Mais, vous êtes à Turin pour quelle raison ?

C’est dans le cadre du salon du livre de Turin où la Guinée a un stand. Donc, c’est une continuité avec Harmattan Guinée, donc je suis la mascotte depuis janvier. J’ai fait les 72 heures du livre, le salon du livre de Paris, des interviews avec des hautes personnalités, des ministres, des écrivains. Donc, je suis là dans le cadre de la promotion du livre, de la lecture et de l’éducation en général.

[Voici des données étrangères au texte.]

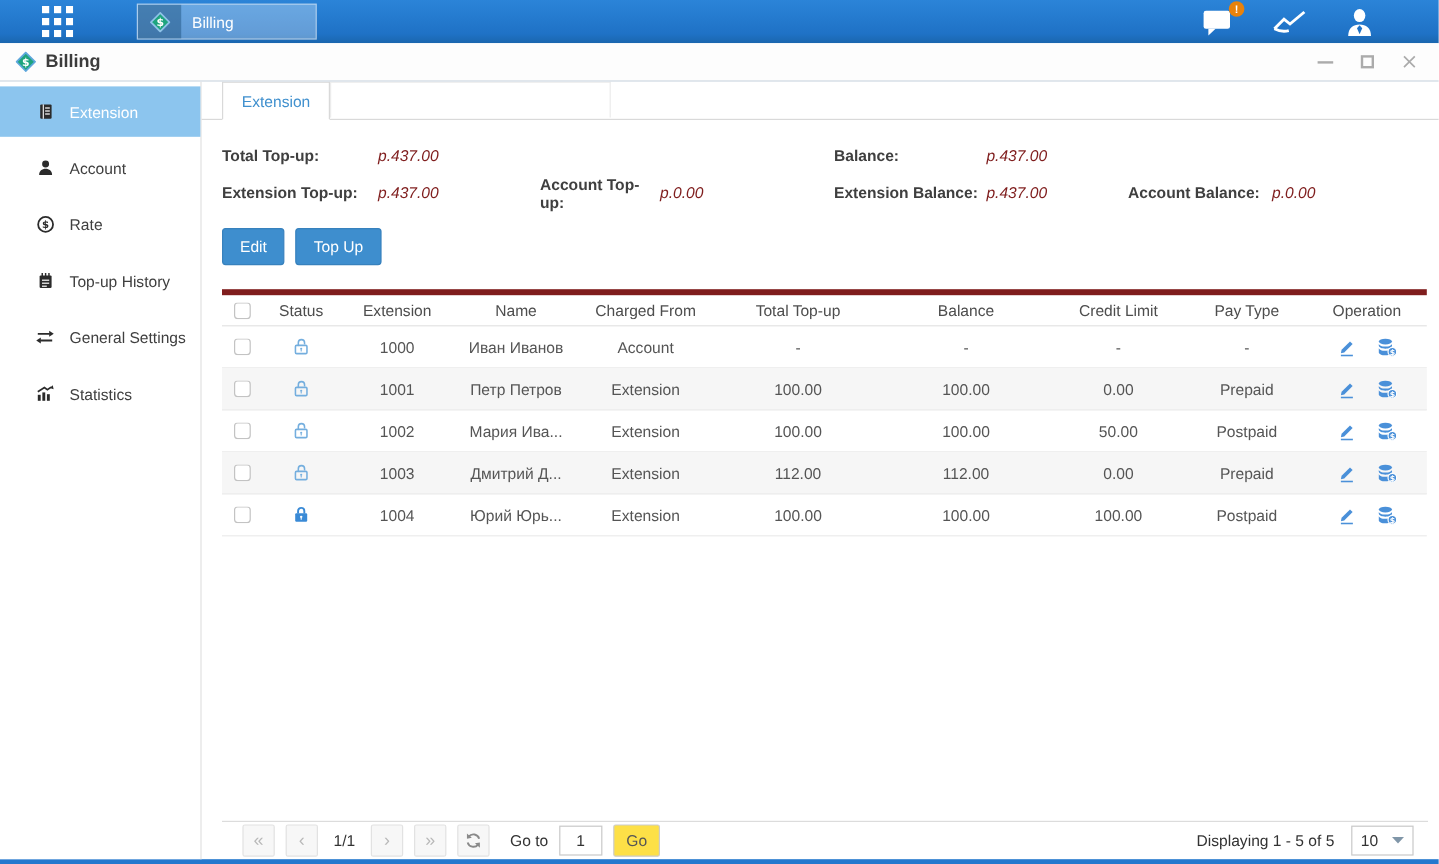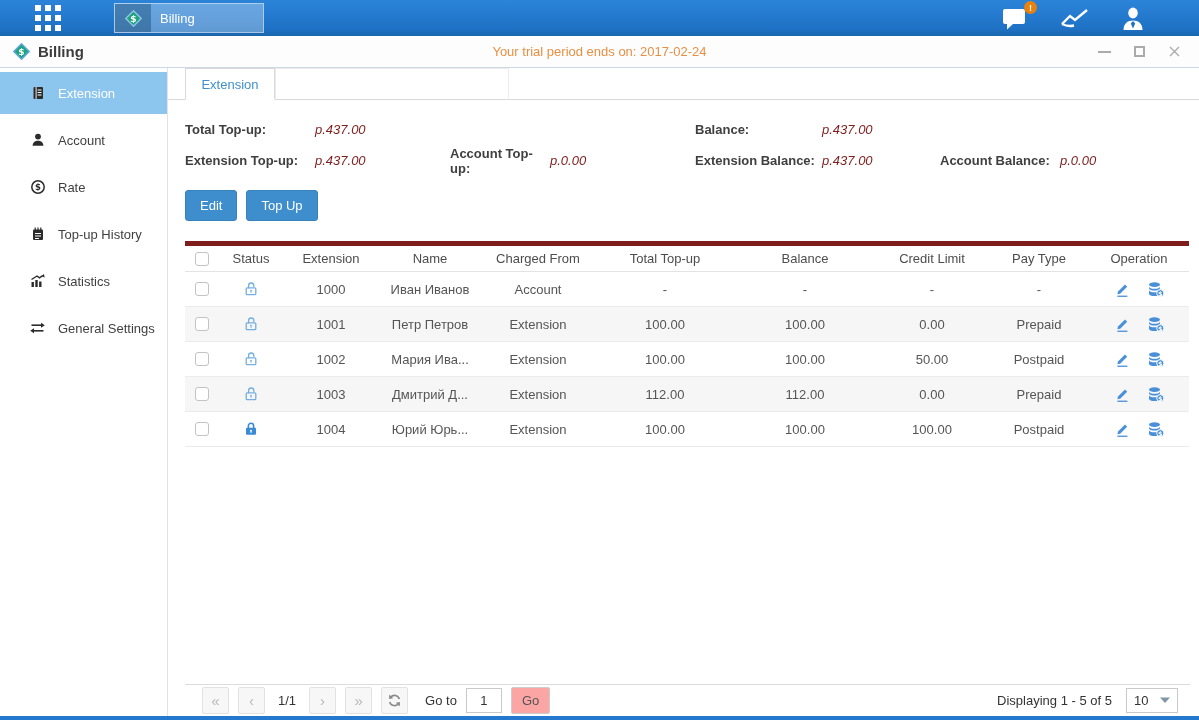"Your trial period ends on:" span.trial-notice { html: <span>Your trial period ends on: 2017-02-24</span> -> none }
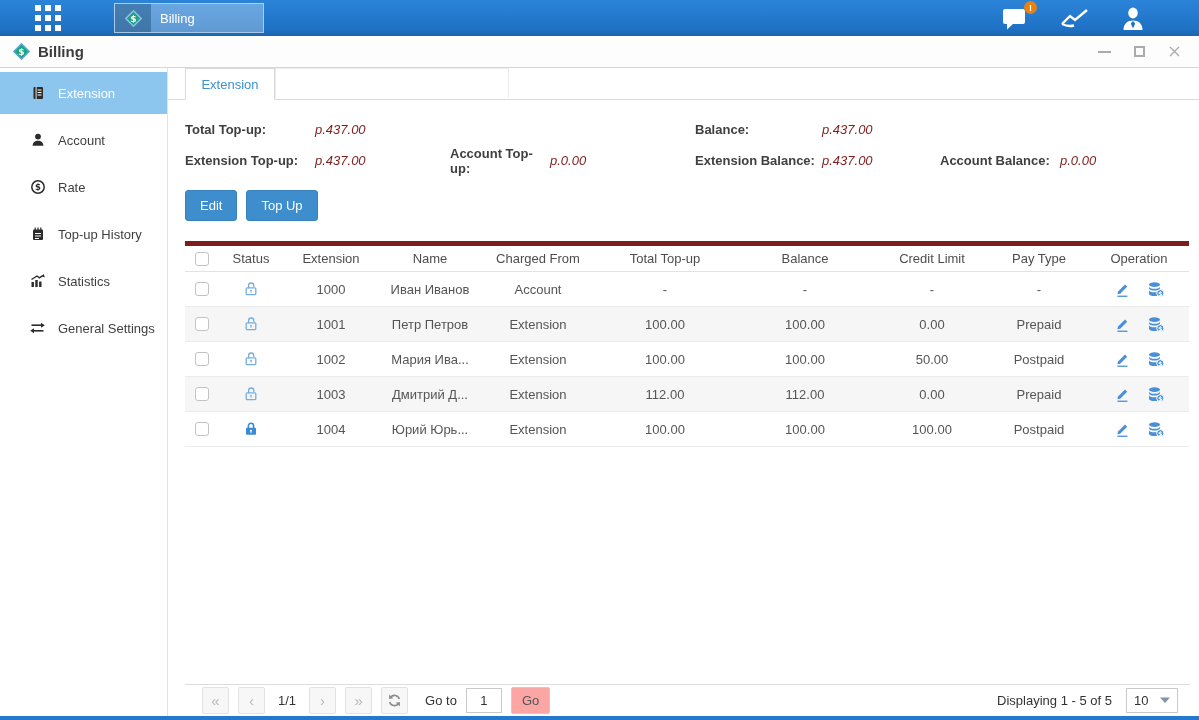"Statistics" div.side-item { order: before "General Settings" -> after "General Settings" }
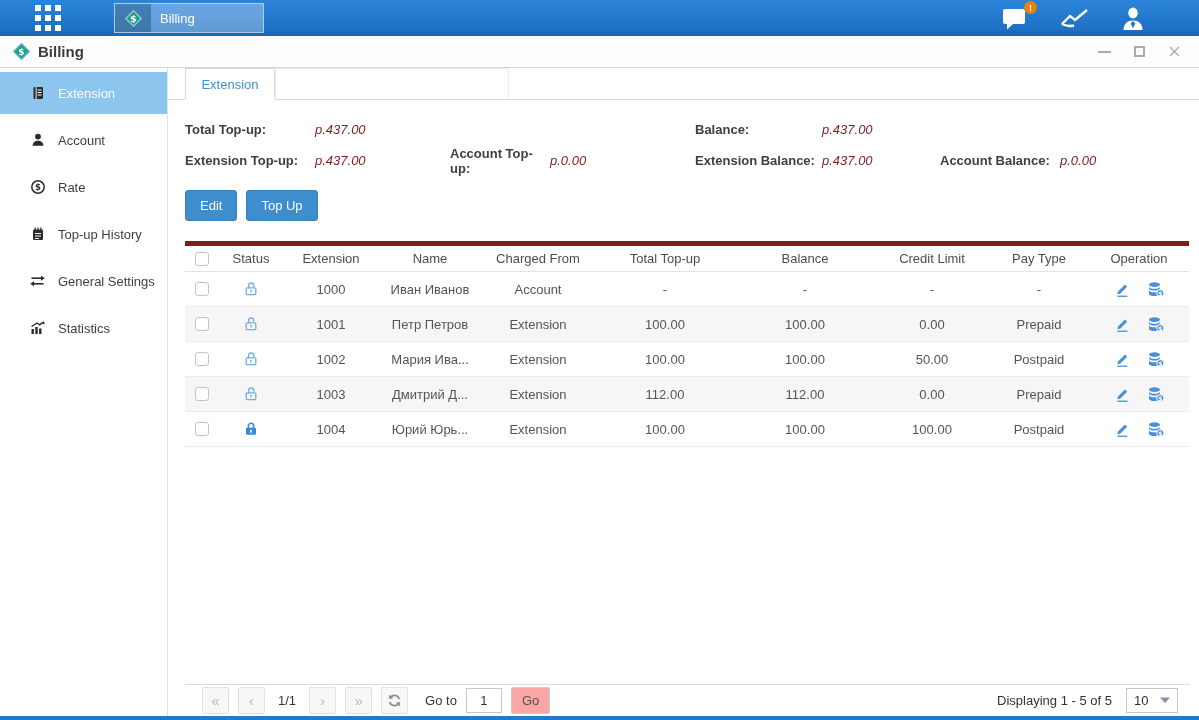"Go" .go-btn { background: #fca5a5 -> #fde047 }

Quels conseils donnerez-vous aux futures candidates pour être miss ?

C’est d’abord de se former parce que c’est ce qui a fait que j’ai été miss CEDEAO, c’est grâce à ce que ce que j’ai dans la tête…. En général, toutes les filles sont belles en Guinée, tout le monde le reconnaît. Mais, ce qui fait la différence, c’est ce que nous avons dans la tête, le bagage intellectuel. Donc, j’exhorte toutes les jeunes filles qui aspirent à être miss Guinée ou miss autres choses, de vraiment se former, il n’y a pas mieux. On peut tout perdre dans la vie, mais ce qu’on a dans la tête, on reste toujours avec.

Et qu’est-ce que vous avez dans la tête ?

(Rires). J’ai un bac plus cinq en Telecom. Et j’aime lire, c’est ce qui améliore tous les jours ma culture générale.

Un dernier mot...

Le dernier mot, c’est à l’endroit de mes compatriotes guinéens. C’est de leur demander de se donner la main pour qu’on puisse aller de l’avant, de se mettre au dessus des clivages ethniques. Je pense que la diversité de nos ethnies fait la richesse de notre pays. Donc, tout cela doit être pris en bien pour se souder pour être au rendez-vous du concert des nations.